What was surprising was that referee John Bannon is usually zero-tolerance and always enforces the rules on fouling, however vexatious some find his rigour. But you got a sense he had fatally compromised himself by showing lenience to Whelan.
The matter was the subject of an interesting discussion on last weekend's The Sunday Game. In the course of some general comments on discipline and the dispensing of cards, panellist Tony Davis said: "Referees don't really want to send somebody off - it has to be really bad. I don't think they want to destroy the game."
This describes a commonplace sentiment: that sending off players ruins matches.
But foul play ruins matches. No one on serious reflection wants to encourage foul play, but not everyone is willing to accept the measures necessary to curtail it.
The newly-appointed central disciplinary committee (CDC) is quite early in its existence to have its nerve tested.
But that's what's happened. Last Sunday's match, together with the Kildare-Westmeath fixture a week previously, featured unacceptable incidents that were inadequately punished.
Speaking to this newspaper only last week, the chair of the CDC, Con Hogan, said his committee would not refuse - as the old GAC had - to implement the authority, granted by Central Council in July 2002, empowering it to overrule yellow cards handed out by referees and impose suspensions if video evidence shows there to have been a red-card offence.

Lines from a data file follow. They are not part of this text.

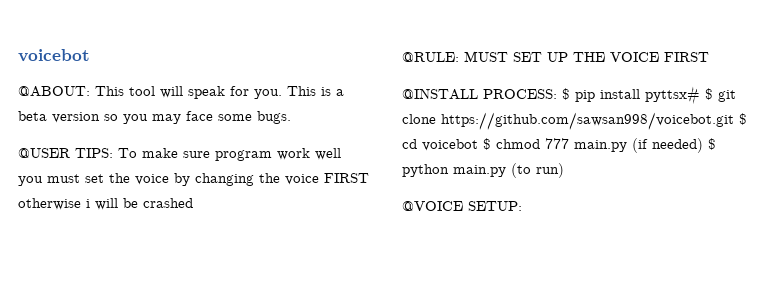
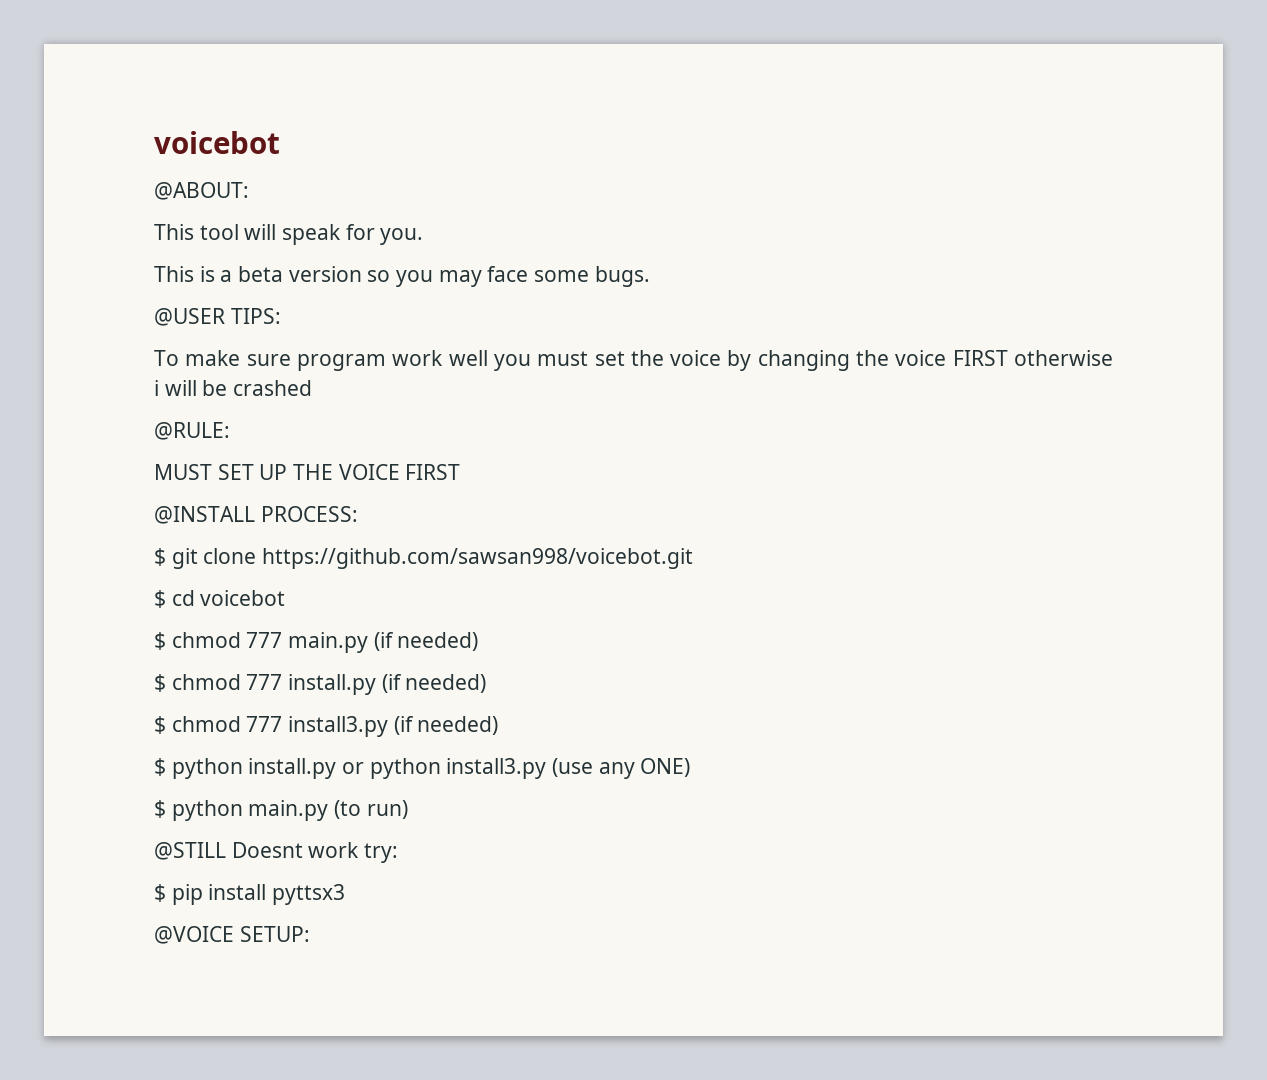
(90, 91) none -> (249, 191) //
(282, 94) none -> (424, 236) //
(113, 153) none -> (281, 316) //
(459, 57) none -> (230, 431) //
[562,86,700,105] $ pip install pyttsx# -> (358, 514) //
(734, 121) none -> (694, 558) //
(478, 145) none -> (286, 598) //
(703, 145) none -> [154,674,487,695] [154,716,499,737] [154,758,691,779] // $ chmod 777 install.py (if needed) // $ chmod 777 install3.py (if needed) // $ python install.py or python install3.py (use any ONE) //
(564, 170) none -> [154,842,399,863] [154,884,346,905] // @STILL Doesnt work try: // $ pip install pyttsx3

"Our position is that normally we will not be using that power," said Hogan, "but if we feel the need to take action we will do so. We don't want to re-referee every match, but there will be a sanction for serious foul play and ultimately that will be the message."

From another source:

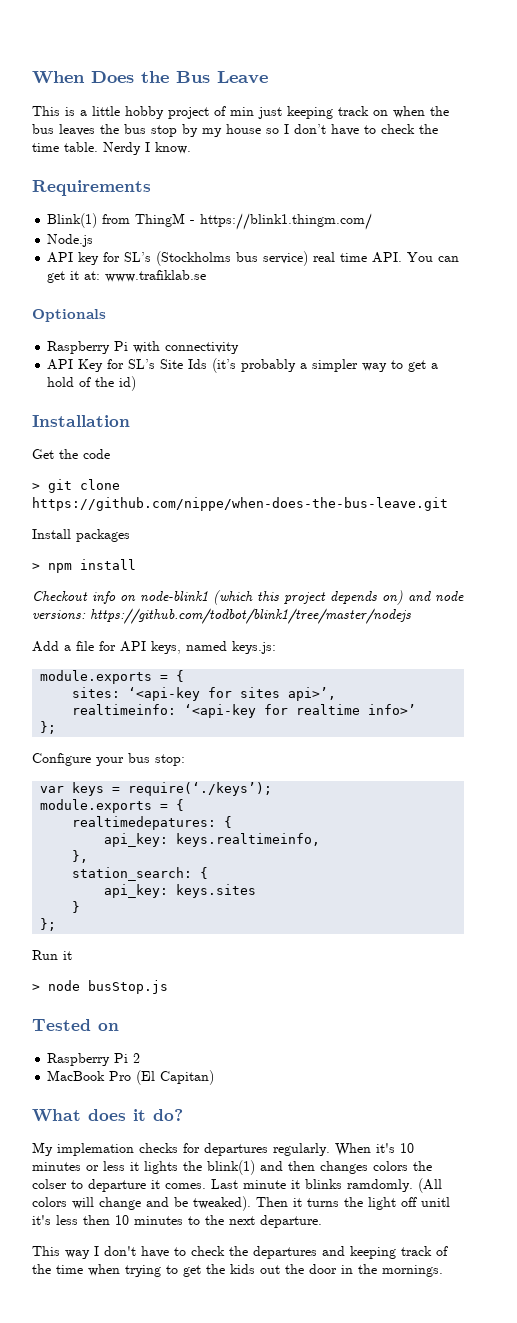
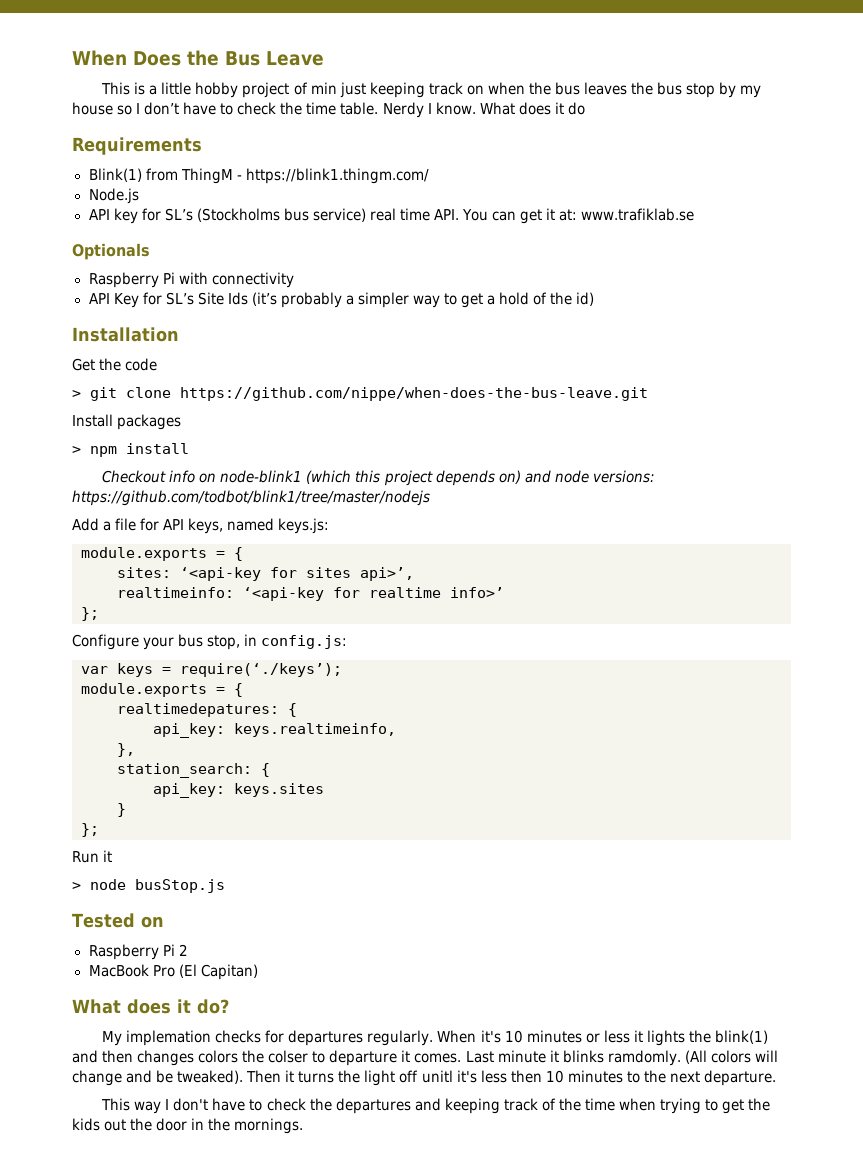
(191, 148) none -> [479,102,585,115] What does it do
[155,754,185,766] stop: -> [207,634,348,650] stop, in config.js:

That message is vital, because there is too little fear of the consequences of breaking the rules. Whoever pole-axed Dessie Dolan the week before last was taking a calculated risk that he wouldn't pay the full price for his action, and the absence of video evidence has ensured that the gamble paid.
If the message does go out that players who hit opponents will be punished, it will have an impact.
Firstly, players will be less inclined to do so, and secondly referees will be under less pressure to fudge the issue given that suspensions will be incurred regardless of their leniency.
So the first big test for the CDC will have major implications for the GAA.